An attentive reading of the image thus reveals that the film is composed of two films of different facture. The first film, the one that gives the work its name, is centered on the protagonist, Robert Klein, grappling with his double and with the vise of the racial laws tightening around him. A film in a sense classic, a reconstitution of the era with a plot of psychological dimension even if the psychology of the main character remains enigmatic, bringing into play varied and identified protagonists whose roles are held by a panoply of prestigious actors.
And then, coming to parasitize and cross this first film, there is another film, impersonal and implacable like a destiny on the march. Inasmuch as the organization of the roundup and its accomplishment constitute the skeleton of the work, and the Vél d’Hiv episode, which covers the last scenes, is announced, prepared, “tracked” from the very first sequences. This second film is composed of fragmented sequences, deriving from an aesthetic of their own, identifiable by their tonality, by the disquieting music that accompanies them, by the wan coloration of the image, by the mechanical rhythm of the protagonists: anonymous functionaries, commissioners in raincoats, gendarmes whose capes swell like bat wings, characters without name and without face who bustle about and cross paths like marionettes in empty spaces from which anguish seems to seep. And it is the reconstitution of this undifferentiated, impersonal, and anonymous group that can account for the impersonal, bureaucratic, and inhuman dimension of the crime being prepared.

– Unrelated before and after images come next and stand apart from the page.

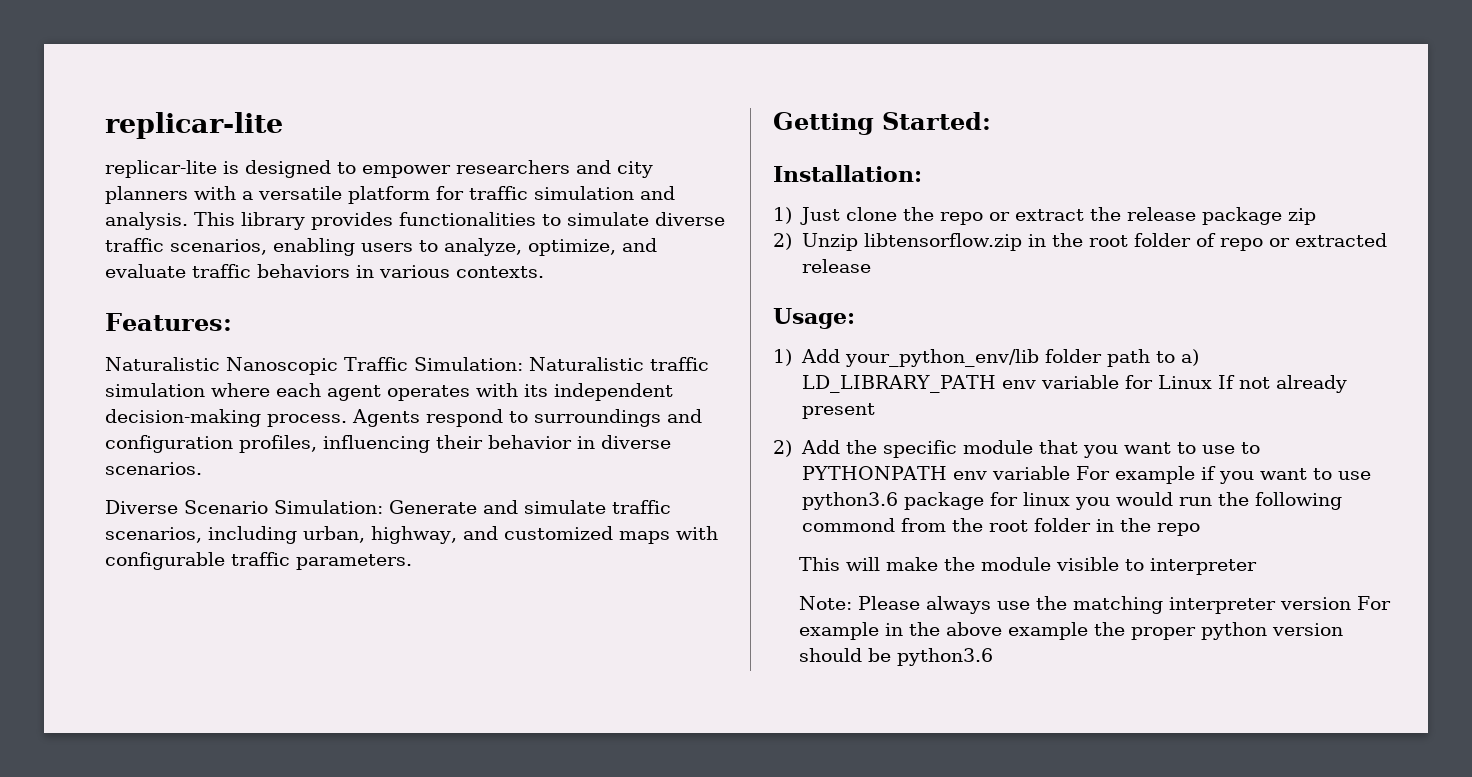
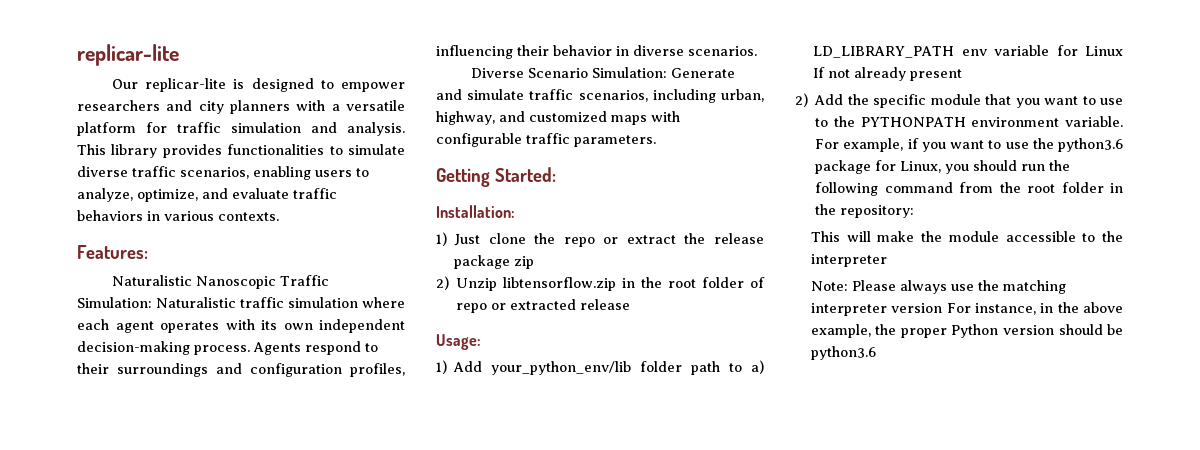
- replicar-lite is designed to empower researchers and city planners with a versatile platform for traffic simulation and analysis.
+ Our replicar-lite is designed to empower researchers and city planners with a versatile platform for traffic simulation and analysis.
- Naturalistic Nanoscopic Traffic Simulation: Naturalistic traffic simulation where each agent operates with its independent decision-making process.
+ Naturalistic Nanoscopic Traffic Simulation: Naturalistic traffic simulation where each agent operates with its own independent decision-making process.
- Agents respond to surroundings and configuration profiles, influencing their behavior in diverse scenarios.
+ Agents respond to their surroundings and configuration profiles, influencing their behavior in diverse scenarios.
- 2) Add the specific module that you want to use to PYTHONPATH env variable For example if you want to use python3.6 package for linux you would run the following commond from the root folder in the repo
+ 2) Add the specific module that you want to use to the PYTHONPATH environment variable. For example, if you want to use the python3.6 package for Linux, you should run the following command from the root folder in the repository:
- This will make the module visible to interpreter
+ This will make the module accessible to the interpreter
- Note: Please always use the matching interpreter version For example in the above example the proper python version should be python3.6
+ Note: Please always use the matching interpreter version For instance, in the above example, the proper Python version should be python3.6

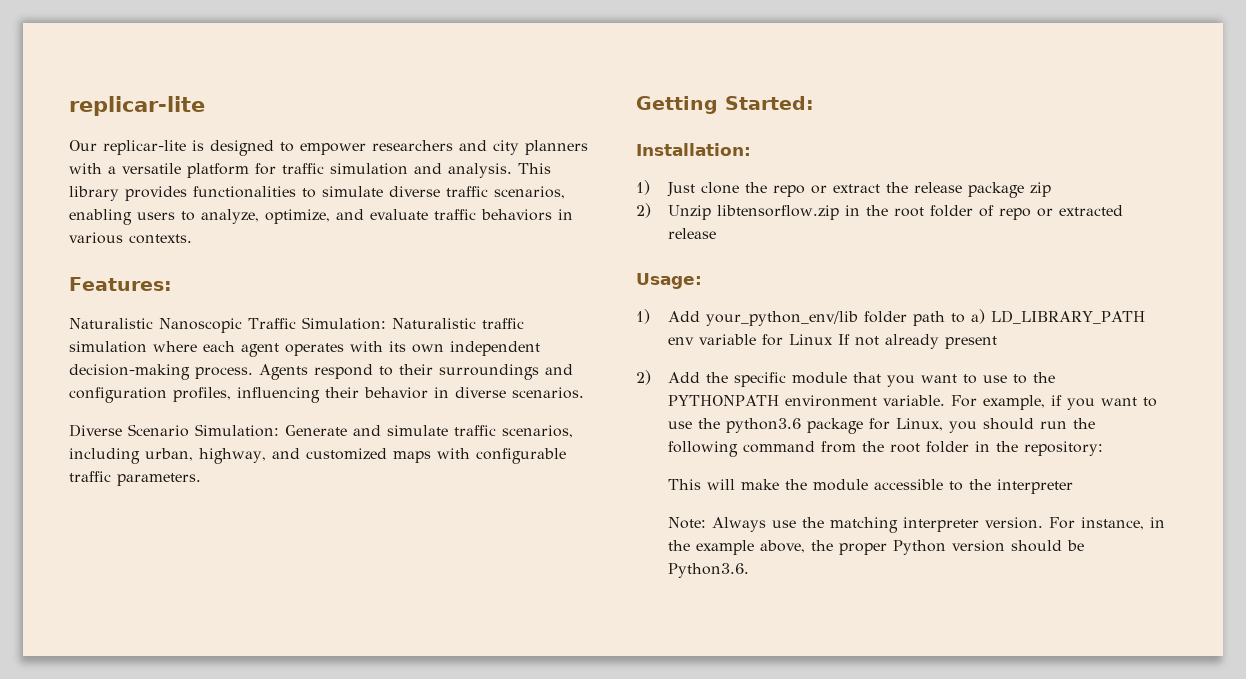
- Note: Please always use the matching interpreter version For instance, in the above example, the proper Python version should be python3.6
+ Note: Always use the matching interpreter version. For instance, in the example above, the proper Python version should be Python3.6.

In a large office that resembles a hive, functionaries bustle before a map, which the spectator will understand to be a plan of Paris. A few sequences later, he hears these functionaries enunciate the duration of the journeys between République and Saint-Lazare, Opéra and Bastille.
Enigmatic and icy sequences, without link to the preceding scenes, which seem a digression in the narrative whereas they constitute its fundamental structure — the spectator will understand this only later. For the spectator finds himself in the same situation of blindness as the victims2. It is only retrospectively that he will understand the meaning of these inexplicable scenes, of these incongruous and deadly preparations. It is the general rehearsal of the roundup being prepared, but it is only retrospectively that this story, lived in confusion and incomprehension, can take on a tragic coherence.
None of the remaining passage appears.